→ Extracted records
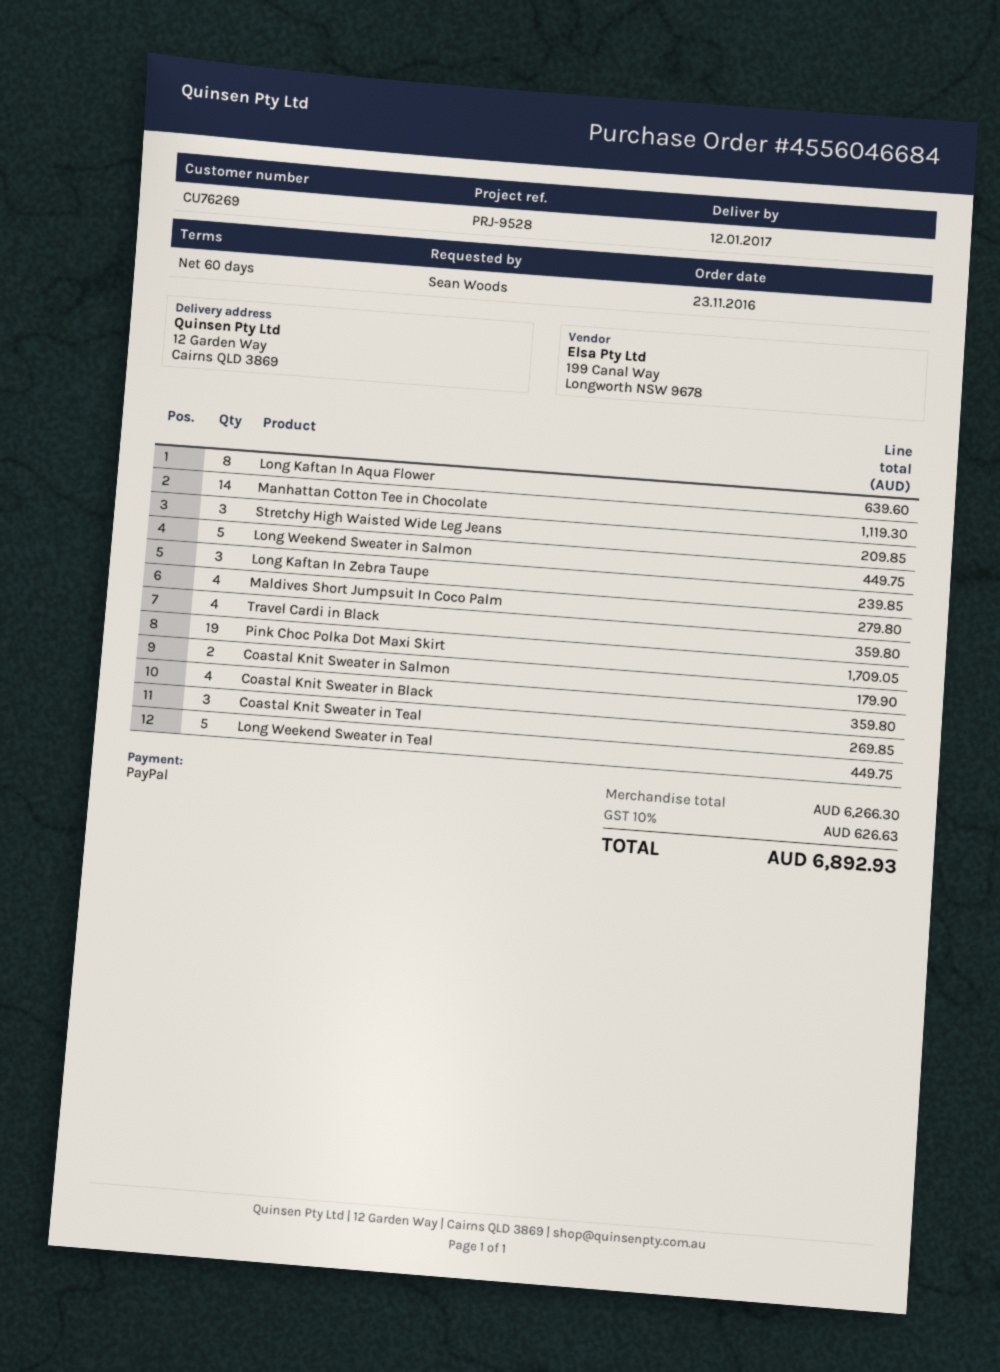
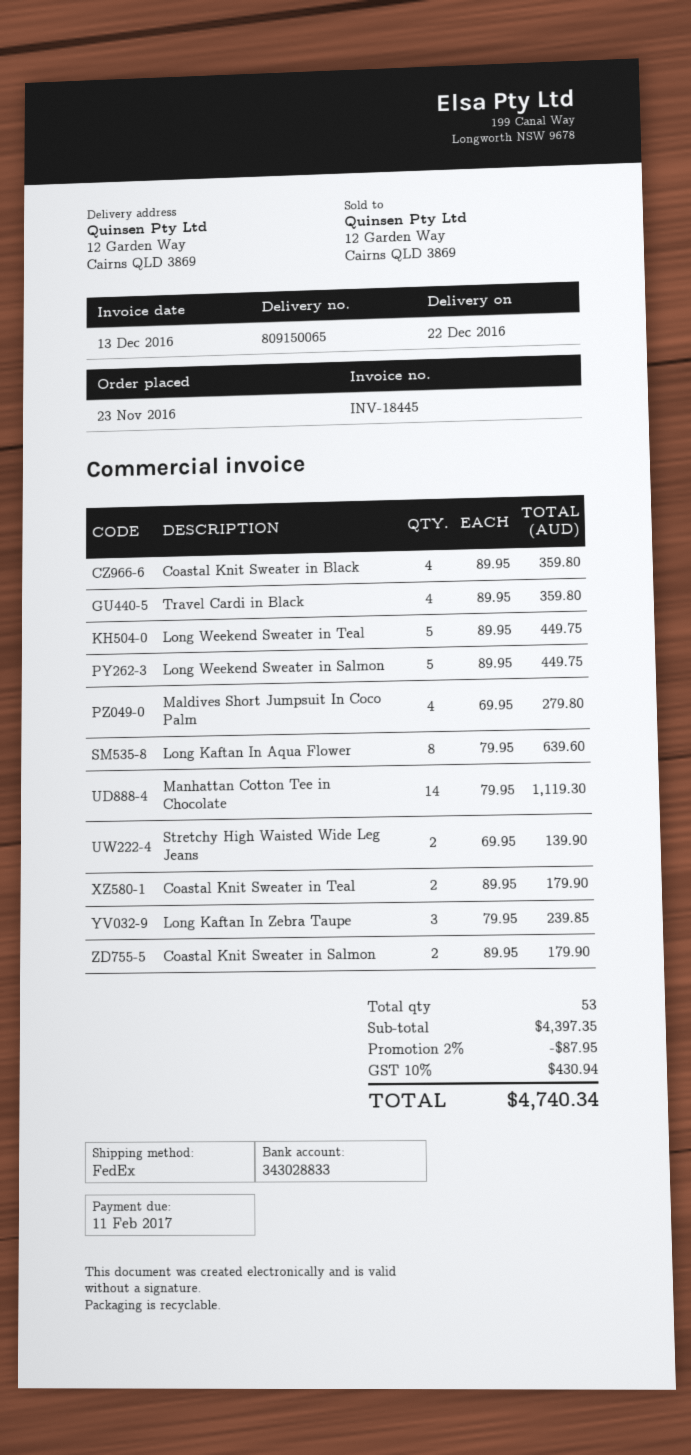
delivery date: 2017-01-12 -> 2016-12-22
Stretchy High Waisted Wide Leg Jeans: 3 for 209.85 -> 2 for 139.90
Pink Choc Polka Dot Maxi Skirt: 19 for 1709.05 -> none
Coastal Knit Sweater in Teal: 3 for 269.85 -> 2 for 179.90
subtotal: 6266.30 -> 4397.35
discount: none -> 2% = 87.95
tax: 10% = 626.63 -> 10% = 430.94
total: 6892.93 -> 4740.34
==
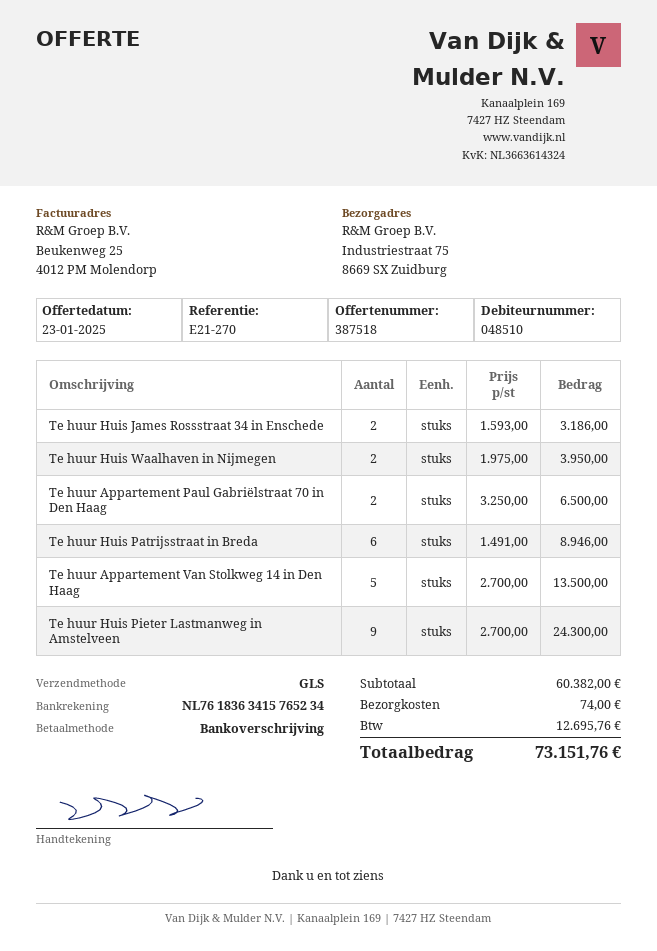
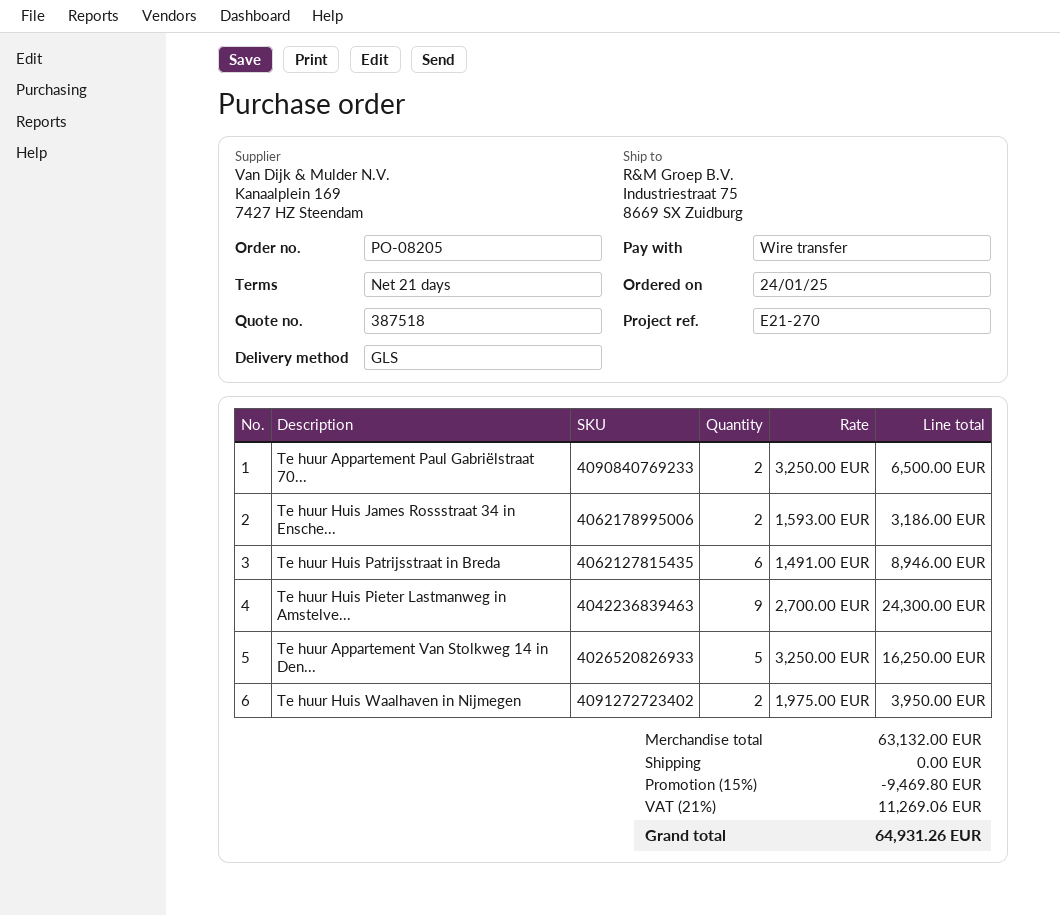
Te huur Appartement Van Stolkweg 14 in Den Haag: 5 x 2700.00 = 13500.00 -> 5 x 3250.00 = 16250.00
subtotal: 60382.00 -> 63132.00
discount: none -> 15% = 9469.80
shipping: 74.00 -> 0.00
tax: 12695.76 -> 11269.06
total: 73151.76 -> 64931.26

→ TO DO
Given the data above, transcribe exactly the lines from the one containing "subtotal: 6266.30 -> 4397.35" down to the one containing "total: 6892.93 -> 4740.34", and no others.

→ ANSWER TO THIS TASK
subtotal: 6266.30 -> 4397.35
discount: none -> 2% = 87.95
tax: 10% = 626.63 -> 10% = 430.94
total: 6892.93 -> 4740.34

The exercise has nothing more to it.